# Recorded information
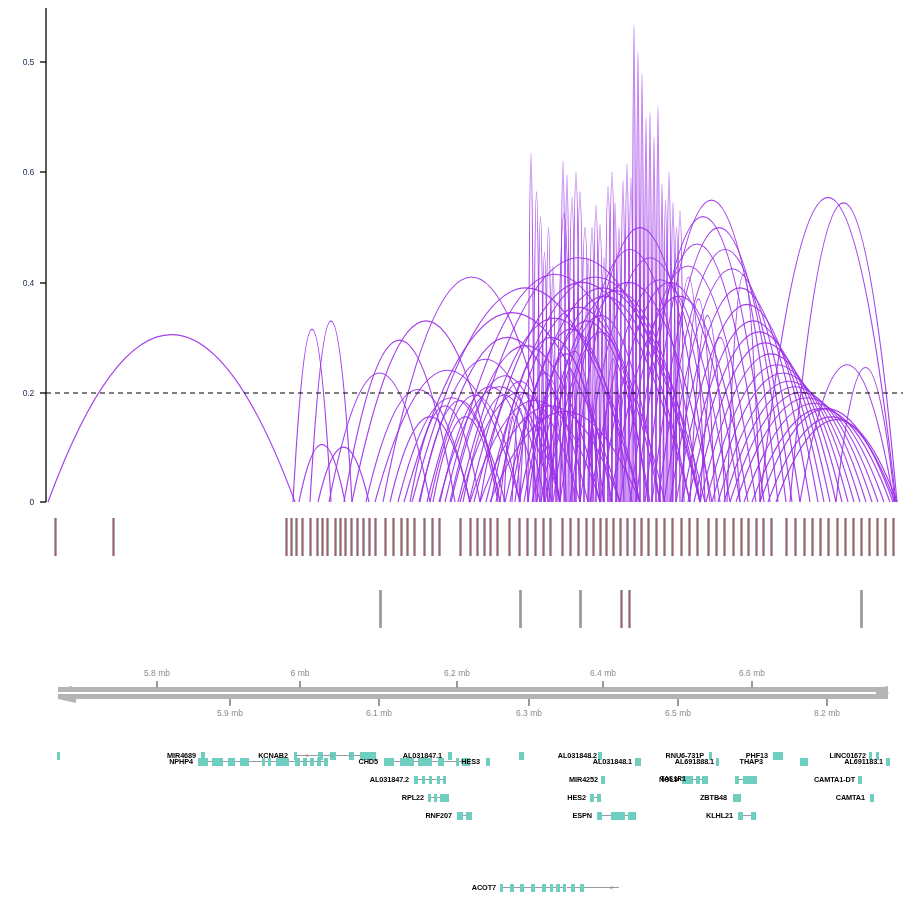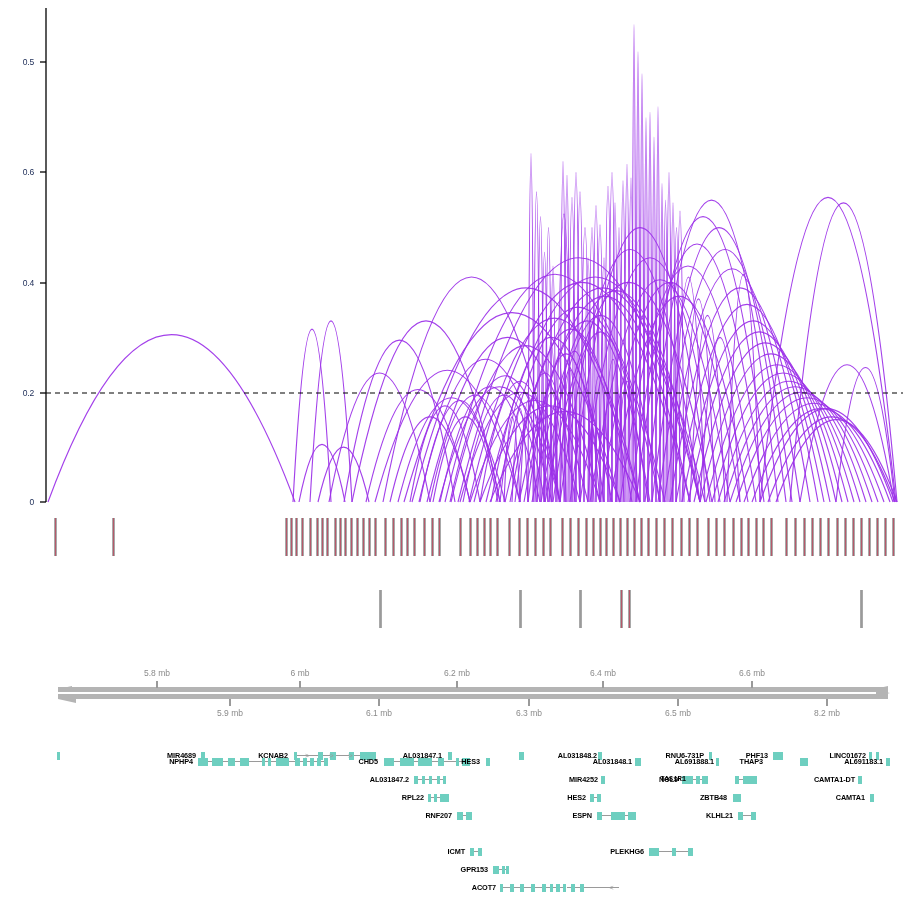--- a/index.html
+++ b/index.html
@@ -630,40 +630,20 @@
         <div class="intron" style="left: 602px; width: 9px;"></div>
         <div class="intron" style="left: 625px; width: 3px;"></div>
         <div class="exon" style="left: 597px; width: 5px;"></div>
         <div class="exon" style="left: 611px; width: 14px;"></div>
         <div class="exon" style="left: 628px; width: 8px;"></div>
         <div class="genelabel" style="left: 733px;">KLHL21</div>
         <div class="intron" style="left: 743px; width: 8px;"></div>
         <div class="exon" style="left: 738px; width: 5px;"></div>
         <div class="exon" style="left: 751px; width: 5px;"></div>
       </div>
-      <div class="generow" style="top: 108px;">
-        <div class="genelabel" style="left: 465px;">ICMT</div>
-        <div class="intron" style="left: 474px; width: 4px;"></div>
-        <div class="exon" style="left: 470px; width: 4px;"></div>
-        <div class="exon" style="left: 478px; width: 4px;"></div>
-        <div class="genelabel" style="left: 644px;">PLEKHG6</div>
-        <div class="intron" style="left: 659px; width: 13px;"></div>
-        <div class="intron" style="left: 676px; width: 12px;"></div>
-        <div class="exon" style="left: 649px; width: 10px;"></div>
-        <div class="exon" style="left: 672px; width: 4px;"></div>
-        <div class="exon" style="left: 688px; width: 5px;"></div>
-      </div>
-      <div class="generow" style="top: 126px;">
-        <div class="genelabel" style="left: 488px;">GPR153</div>
-        <div class="intron" style="left: 499px; width: 3px;"></div>
-        <div class="intron" style="left: 505px; width: 1px;"></div>
-        <div class="exon" style="left: 493px; width: 6px;"></div>
-        <div class="exon" style="left: 502px; width: 3px;"></div>
-        <div class="exon" style="left: 506px; width: 3px;"></div>
-      </div>
       <div class="generow" style="top: 144px;">
         <div class="genelabel" style="left: 496px;">ACOT7</div>
         <div class="intron" style="left: 503px; width: 7px;"></div>
         <div class="intron" style="left: 514px; width: 6px;"></div>
         <div class="intron" style="left: 524px; width: 7px;"></div>
         <div class="intron" style="left: 535px; width: 7px;"></div>
         <div class="intron" style="left: 546px; width: 4px;"></div>
         <div class="intron" style="left: 553px; width: 3px;"></div>
         <div class="intron" style="left: 560px; width: 3px;"></div>
         <div class="intron" style="left: 567px; width: 4px;"></div>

# What you have to do
How many lines of the material above contain the string "genelabel"? Answer with the number only.

# Answer to the problem
5